THE TASK - Once you reach the line containing "column balance_sheet.liabilities |" in the entries below, write out that line and each one after it down to the line containing "column fiscal_year | position: 3 -> 5", exactly and with nothing added.

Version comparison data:
--
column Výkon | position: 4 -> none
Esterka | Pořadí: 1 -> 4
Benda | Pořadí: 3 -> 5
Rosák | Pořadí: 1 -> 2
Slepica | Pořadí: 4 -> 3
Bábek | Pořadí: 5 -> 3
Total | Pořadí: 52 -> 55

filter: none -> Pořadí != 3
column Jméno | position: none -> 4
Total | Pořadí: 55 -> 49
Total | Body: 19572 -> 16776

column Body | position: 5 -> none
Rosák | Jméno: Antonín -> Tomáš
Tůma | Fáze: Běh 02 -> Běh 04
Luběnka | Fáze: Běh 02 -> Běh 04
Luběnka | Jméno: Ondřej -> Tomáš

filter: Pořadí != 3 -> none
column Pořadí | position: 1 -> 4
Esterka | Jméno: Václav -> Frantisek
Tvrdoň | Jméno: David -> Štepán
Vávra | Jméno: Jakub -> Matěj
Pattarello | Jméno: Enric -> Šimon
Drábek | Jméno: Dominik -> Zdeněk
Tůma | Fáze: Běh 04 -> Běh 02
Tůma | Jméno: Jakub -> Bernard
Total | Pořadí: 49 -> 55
--
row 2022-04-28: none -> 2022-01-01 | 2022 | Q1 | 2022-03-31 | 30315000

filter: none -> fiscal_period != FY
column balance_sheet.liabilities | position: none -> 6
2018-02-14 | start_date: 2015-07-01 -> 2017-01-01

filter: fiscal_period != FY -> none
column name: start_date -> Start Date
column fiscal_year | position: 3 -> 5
--
EXERCISE ANSWER -
column balance_sheet.liabilities | position: none -> 6
2018-02-14 | start_date: 2015-07-01 -> 2017-01-01

filter: fiscal_period != FY -> none
column name: start_date -> Start Date
column fiscal_year | position: 3 -> 5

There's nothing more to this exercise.